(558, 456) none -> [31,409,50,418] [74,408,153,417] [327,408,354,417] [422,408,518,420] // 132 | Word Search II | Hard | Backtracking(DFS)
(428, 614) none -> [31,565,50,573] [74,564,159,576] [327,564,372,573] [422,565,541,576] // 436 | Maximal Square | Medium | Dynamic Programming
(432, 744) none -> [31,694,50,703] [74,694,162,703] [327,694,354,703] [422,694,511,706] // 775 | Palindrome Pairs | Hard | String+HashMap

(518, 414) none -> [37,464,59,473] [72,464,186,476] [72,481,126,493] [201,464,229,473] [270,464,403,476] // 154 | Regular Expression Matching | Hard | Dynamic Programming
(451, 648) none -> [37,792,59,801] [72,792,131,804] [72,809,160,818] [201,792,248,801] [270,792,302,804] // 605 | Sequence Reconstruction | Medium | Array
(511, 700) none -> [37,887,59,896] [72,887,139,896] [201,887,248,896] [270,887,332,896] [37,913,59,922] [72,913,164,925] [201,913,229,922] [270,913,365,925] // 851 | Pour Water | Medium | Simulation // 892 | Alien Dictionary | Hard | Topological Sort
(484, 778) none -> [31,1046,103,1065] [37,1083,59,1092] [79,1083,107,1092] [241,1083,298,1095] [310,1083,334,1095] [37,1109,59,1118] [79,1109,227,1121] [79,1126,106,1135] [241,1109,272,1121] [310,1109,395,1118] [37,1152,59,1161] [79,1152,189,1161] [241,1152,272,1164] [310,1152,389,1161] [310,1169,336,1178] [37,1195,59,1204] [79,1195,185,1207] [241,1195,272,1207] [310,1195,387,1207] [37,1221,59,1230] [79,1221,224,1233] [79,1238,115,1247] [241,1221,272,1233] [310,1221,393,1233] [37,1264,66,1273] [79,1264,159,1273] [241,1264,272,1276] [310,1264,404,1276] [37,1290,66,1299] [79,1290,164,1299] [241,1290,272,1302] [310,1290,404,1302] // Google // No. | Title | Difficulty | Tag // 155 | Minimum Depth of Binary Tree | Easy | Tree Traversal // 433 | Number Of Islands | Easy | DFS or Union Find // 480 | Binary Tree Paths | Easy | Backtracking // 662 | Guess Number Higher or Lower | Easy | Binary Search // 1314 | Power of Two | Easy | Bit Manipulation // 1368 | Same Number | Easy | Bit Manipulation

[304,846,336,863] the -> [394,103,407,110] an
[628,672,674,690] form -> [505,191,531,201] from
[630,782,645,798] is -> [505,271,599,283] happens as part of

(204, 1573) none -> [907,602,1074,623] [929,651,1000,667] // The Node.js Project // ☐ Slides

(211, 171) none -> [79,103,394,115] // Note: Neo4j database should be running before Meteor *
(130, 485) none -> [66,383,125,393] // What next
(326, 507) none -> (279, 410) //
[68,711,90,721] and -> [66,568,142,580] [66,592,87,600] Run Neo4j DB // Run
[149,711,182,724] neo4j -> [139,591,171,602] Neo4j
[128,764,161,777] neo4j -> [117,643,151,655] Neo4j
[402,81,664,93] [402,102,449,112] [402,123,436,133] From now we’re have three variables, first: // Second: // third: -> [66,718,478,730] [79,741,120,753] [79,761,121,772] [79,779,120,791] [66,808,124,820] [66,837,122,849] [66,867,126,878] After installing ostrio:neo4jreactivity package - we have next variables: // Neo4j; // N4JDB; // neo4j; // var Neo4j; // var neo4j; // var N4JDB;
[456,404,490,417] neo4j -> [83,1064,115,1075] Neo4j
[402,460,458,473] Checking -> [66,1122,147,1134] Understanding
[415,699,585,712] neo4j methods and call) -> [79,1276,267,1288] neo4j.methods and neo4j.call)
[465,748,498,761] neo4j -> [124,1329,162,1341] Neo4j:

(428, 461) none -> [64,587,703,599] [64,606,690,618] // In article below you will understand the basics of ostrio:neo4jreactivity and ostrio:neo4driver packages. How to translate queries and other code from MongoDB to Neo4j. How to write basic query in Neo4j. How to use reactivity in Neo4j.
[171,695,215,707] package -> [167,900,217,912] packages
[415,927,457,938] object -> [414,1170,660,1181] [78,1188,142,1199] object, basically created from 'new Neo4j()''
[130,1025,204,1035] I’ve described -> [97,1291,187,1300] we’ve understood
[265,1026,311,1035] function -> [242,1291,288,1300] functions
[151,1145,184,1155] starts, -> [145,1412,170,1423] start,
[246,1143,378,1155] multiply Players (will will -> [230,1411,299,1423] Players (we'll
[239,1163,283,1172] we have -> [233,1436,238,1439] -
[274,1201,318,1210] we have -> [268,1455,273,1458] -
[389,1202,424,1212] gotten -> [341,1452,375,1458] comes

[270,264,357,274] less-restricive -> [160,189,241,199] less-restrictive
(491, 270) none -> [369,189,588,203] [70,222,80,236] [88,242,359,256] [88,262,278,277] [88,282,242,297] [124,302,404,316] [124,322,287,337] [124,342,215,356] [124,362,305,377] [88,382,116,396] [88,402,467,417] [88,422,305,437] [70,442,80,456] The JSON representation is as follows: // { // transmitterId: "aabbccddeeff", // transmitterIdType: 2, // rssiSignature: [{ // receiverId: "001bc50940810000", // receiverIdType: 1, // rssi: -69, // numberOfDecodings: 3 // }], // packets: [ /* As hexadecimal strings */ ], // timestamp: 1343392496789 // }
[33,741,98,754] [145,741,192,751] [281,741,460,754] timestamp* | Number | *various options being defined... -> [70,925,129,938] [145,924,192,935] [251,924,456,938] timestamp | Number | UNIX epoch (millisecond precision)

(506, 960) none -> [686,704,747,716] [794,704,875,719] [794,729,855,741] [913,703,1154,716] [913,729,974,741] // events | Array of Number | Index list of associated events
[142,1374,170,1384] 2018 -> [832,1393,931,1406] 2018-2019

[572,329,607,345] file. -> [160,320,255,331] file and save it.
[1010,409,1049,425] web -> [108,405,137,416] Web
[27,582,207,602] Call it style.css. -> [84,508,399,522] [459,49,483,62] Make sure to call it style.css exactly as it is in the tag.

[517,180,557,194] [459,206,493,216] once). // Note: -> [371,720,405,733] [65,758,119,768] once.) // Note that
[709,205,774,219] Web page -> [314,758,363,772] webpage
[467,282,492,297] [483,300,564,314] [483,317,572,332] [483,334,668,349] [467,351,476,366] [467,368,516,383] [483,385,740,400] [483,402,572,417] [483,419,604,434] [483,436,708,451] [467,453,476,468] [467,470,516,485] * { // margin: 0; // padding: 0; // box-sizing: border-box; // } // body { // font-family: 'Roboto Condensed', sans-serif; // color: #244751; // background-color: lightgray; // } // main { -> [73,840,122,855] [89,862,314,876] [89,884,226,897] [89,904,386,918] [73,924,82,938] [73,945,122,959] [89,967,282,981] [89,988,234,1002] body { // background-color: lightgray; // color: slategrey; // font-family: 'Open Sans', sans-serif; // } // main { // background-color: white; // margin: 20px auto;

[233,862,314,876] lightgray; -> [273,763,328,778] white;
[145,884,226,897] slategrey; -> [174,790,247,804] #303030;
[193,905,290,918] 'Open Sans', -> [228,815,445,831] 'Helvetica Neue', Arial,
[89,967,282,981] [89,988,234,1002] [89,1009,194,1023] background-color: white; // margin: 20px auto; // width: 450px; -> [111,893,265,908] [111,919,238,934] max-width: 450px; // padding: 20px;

WHAT YOU ARE ASKED TO DO: Within the data above, the lines from the one with "[628,672,674,690] form ->" to the one with "[68,711,90,721] and ->" must be repeated exactly; no other line belongs in the answer.

RESPONSE:
[628,672,674,690] form -> [505,191,531,201] from
[630,782,645,798] is -> [505,271,599,283] happens as part of

(204, 1573) none -> [907,602,1074,623] [929,651,1000,667] // The Node.js Project // ☐ Slides

(211, 171) none -> [79,103,394,115] // Note: Neo4j database should be running before Meteor *
(130, 485) none -> [66,383,125,393] // What next
(326, 507) none -> (279, 410) //
[68,711,90,721] and -> [66,568,142,580] [66,592,87,600] Run Neo4j DB // Run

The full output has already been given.